Stuffed Avocado Salad

Avocados are all over the place this time of the year in Greece, so I thought it would be nice to write a post about avocados. All Greek avocados are cultivated in the island of Crete, along with the Greek bananas! So thank you Crete, for being so awesomely fruitful!

Avocado is a real superfood! It is extremely nutrient dense and filling. Rich in essential minerals, vitamins, fiber, easy digestible monounsaturated fat, oleic acid and even protein. The avocado fruit is definitely health promoting, and eating one everyday will make you look and feel fabulous- It’s exceptionally good for our heart, skin and hair.

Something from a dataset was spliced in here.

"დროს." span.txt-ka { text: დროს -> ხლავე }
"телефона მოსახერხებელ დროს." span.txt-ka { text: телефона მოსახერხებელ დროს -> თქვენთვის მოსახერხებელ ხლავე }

There are so many ways to eat an avocado, that I am sure you will find one you like. Here are some suggestions :

  • Blend with a bit of water, salt, pepper and herbs and use as a salad dressing.
  • Mash and use instead of butter on bread or vegetables
  • Blend with some lemon juice, olive oil and agave and use instead of mayo
  • Chop and add to a salad/tabbouleh/rice/grains/
  • Make guacamole
  • Sprinkle some salt and lemon and eat with a spoon
  • Make the most delicious, decadent chocolate pudding or frosting by blending ripe avocados, cacao powder and sweetener of your choice
  • Take out the pit and stuff the hole with veggies, herbs and spirulina flakes for a full meal!

And without further delay, a versatile recipe for stuffed avocados!

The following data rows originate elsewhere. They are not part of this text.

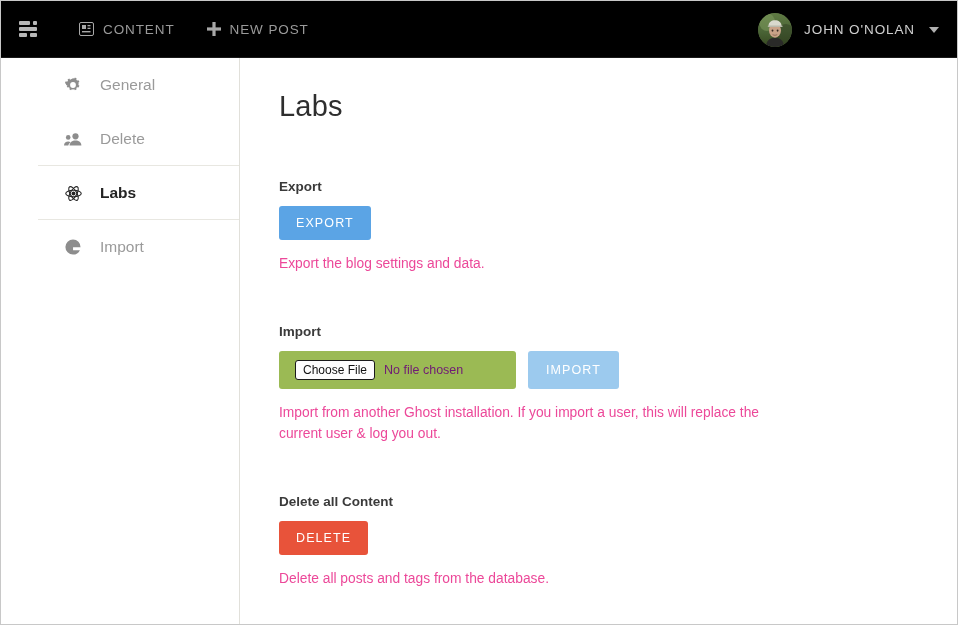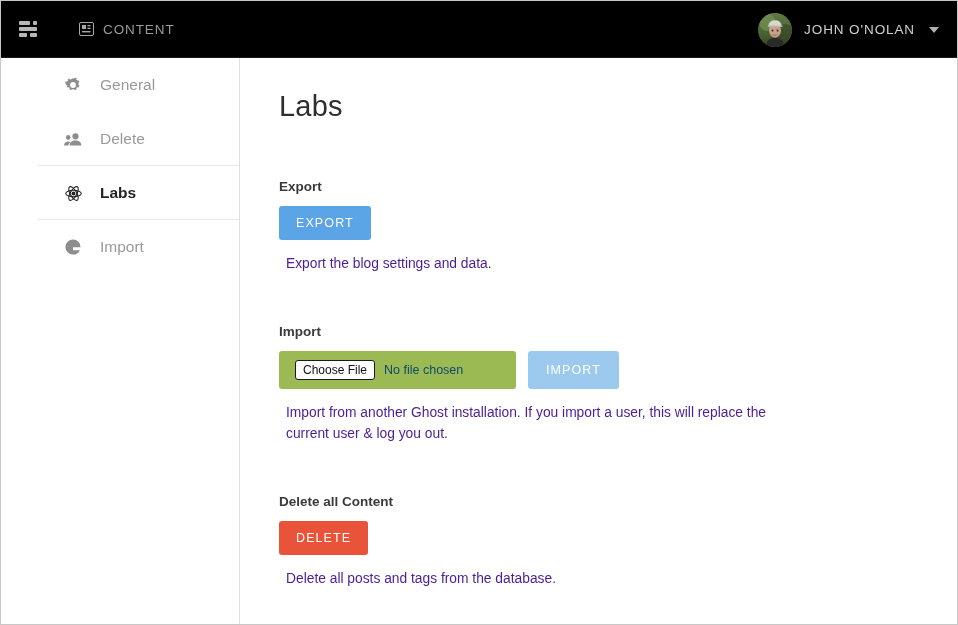"NEW POST" div.nav-item { html: none -> <div> <span> <svg> <rect></rect> <rect></rect> </svg> </span> <span>NEW POST</span> </div> }
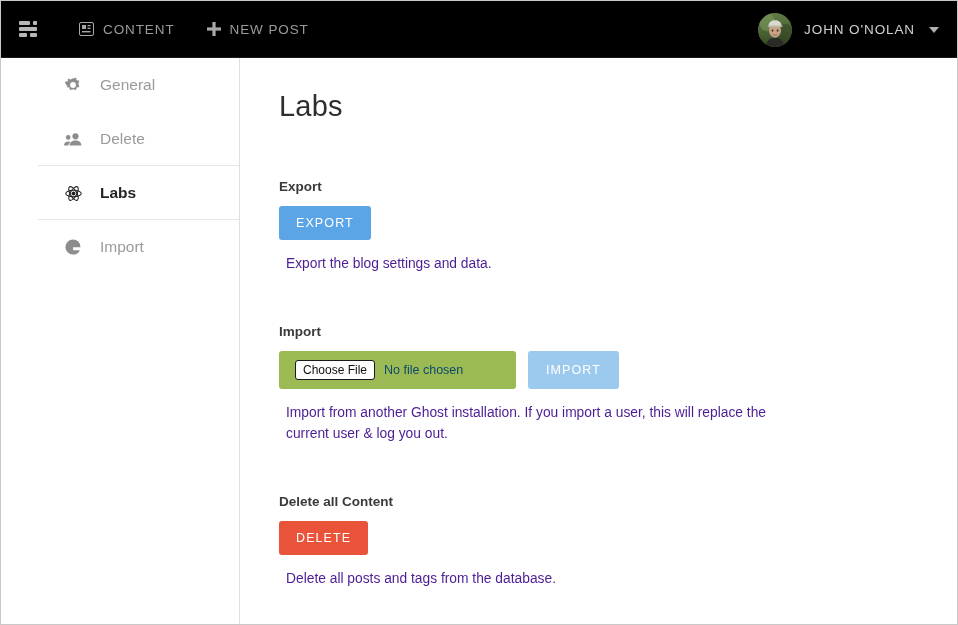"Export the blog settings and" .section-help { color: #4c1d95 -> #ec4899; margin-left: 7px -> none }
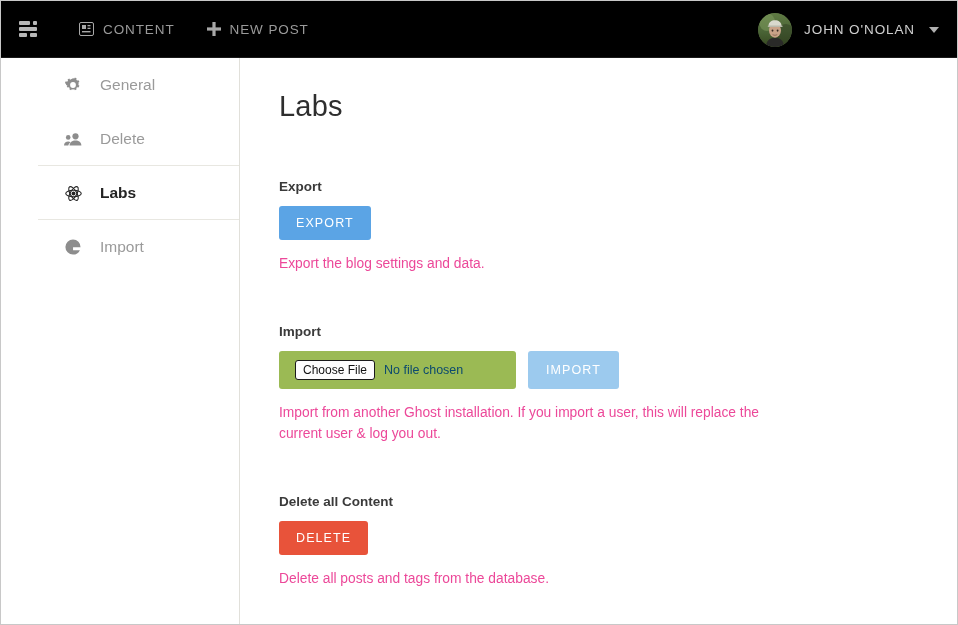"No file chosen" .file-name { color: #0c4a6e -> #701a75 }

Ingredients (for 1 serving)
-1 ripe avocado/ 1 ώριμο αβοκάντο
-4 tbsp fresh chives or parsley/ 4 κ.σ. σχοινόπρασσο ή μαϊντανό
-10 cherry tomatoes/ 10 ντοματίνια
-2 tbsp spirulina flakes/ 2 κ.σ. σπιρουλίνα
-1/2 lemon/ 1/2 λεμόνι
- 1/2 tsp Himalayan pink salt/ 1/2 κ.γ. αλάτι Ιμαλαϊων
-fresh ground pepper/ φρέσκο πιπέρι

Cut the avocado in half and remove the pit.  Chop tomatoes and chives and mix with lemon juice, spirulina, salt and pepper. Stuff the mixture in the avocado  and serve on a bed of lettuce. Served with a salad on the side, this is a full meal and it will keep you full and energized!

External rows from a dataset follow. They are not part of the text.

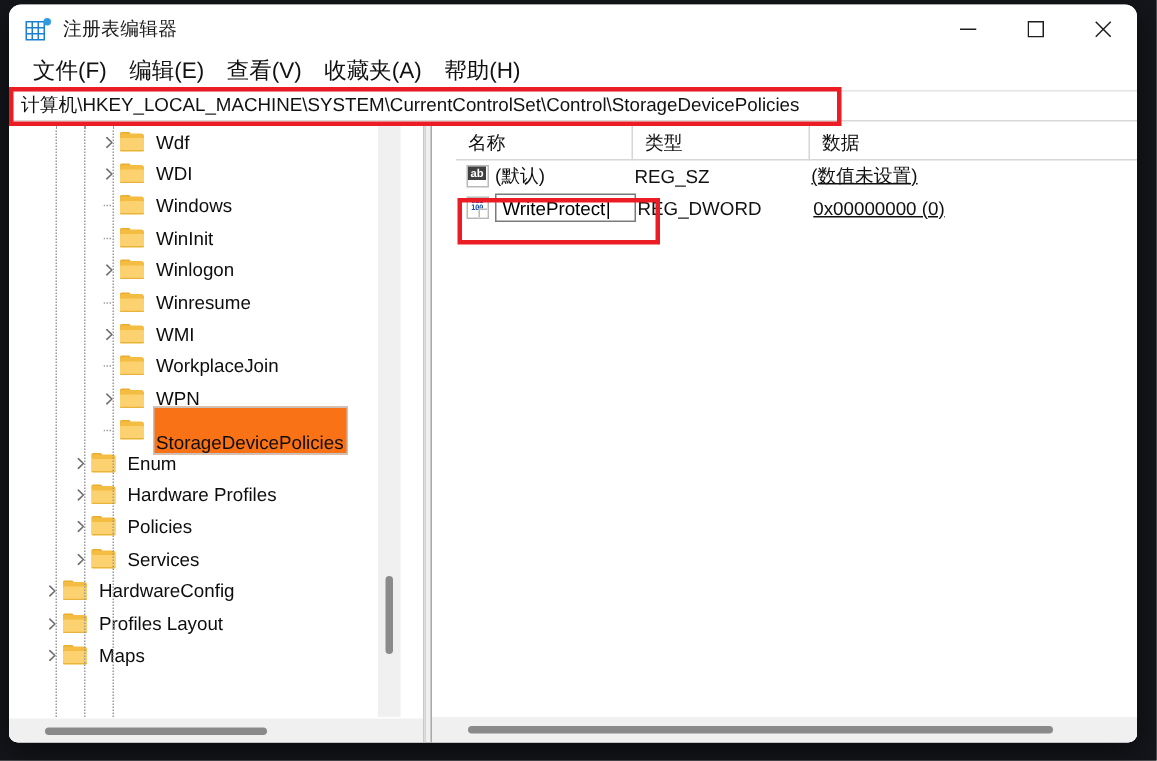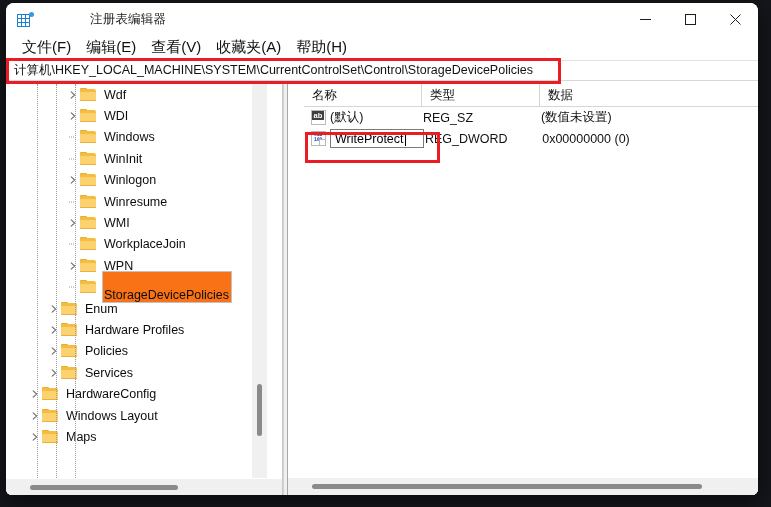"注册表编辑器" .titlebar { gap: 48px -> none }
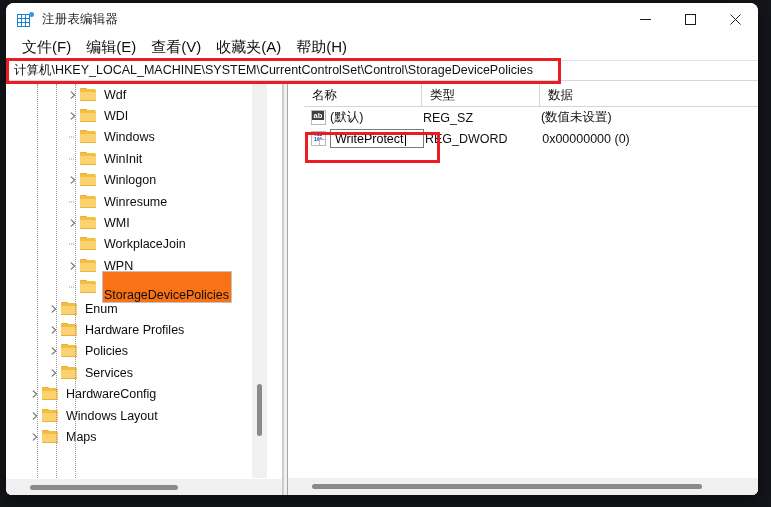"(数值未设置)" .cell-data { text-decoration: none -> underline }
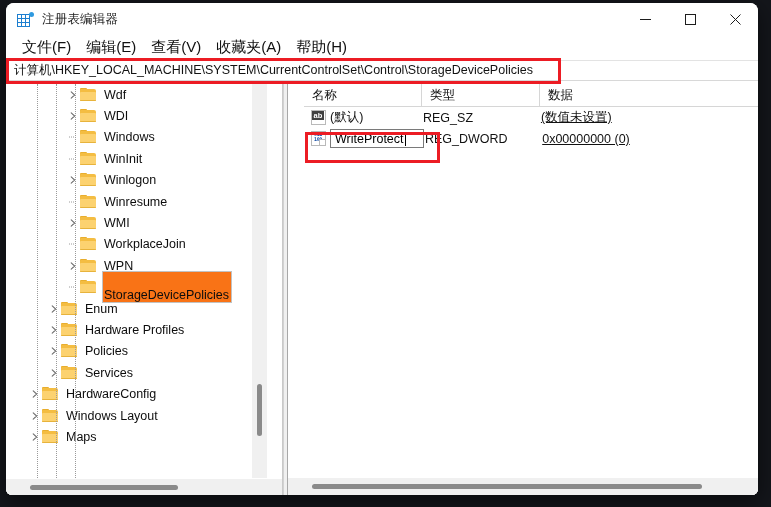"Windows Layout" span.tree-label { text: Windows -> Profiles }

I know that the spirulina makes the dish look somewhat weird, but it adds a lot of easy digestible protein to make this a full meal! 1 tbsp (7g)  spirulina has 4 grams of protein!

Κόβουμε το αβοκάντο στα δύο και αφαιρούμε το κουκούτσι. Ξεφλουδίζουμε προσεκτικά.Ψιλοκόβουμε τα ντοματίνια και το σχοινόπρασσο και ανακατεύουμε με το χυμό του λεμονιού, τη σπιρουλίνα και το αλατοπίπερο. Γεμίζουμε τα αβοκάντο και σερβίρουμε πάνω από φύλλα μαρουλιού.

Η σπιρουλίνα, αν και όχι πολύ ελκυστική χρωματικά, προσθέτει αρκετή ευκολόπεπτη πρωτεϊνη και συμπληρώνει το πιάτο. Μαζί με μια σαλάτα, μπορεί να σας χορτάσει όπως ένα κυρίως πιάτο και να σας δώσει ενέργεια. 1 κ.σ. (7γρ.) σπιρουλίνα έχει 4 γραμμάρια πρωτεϊνη!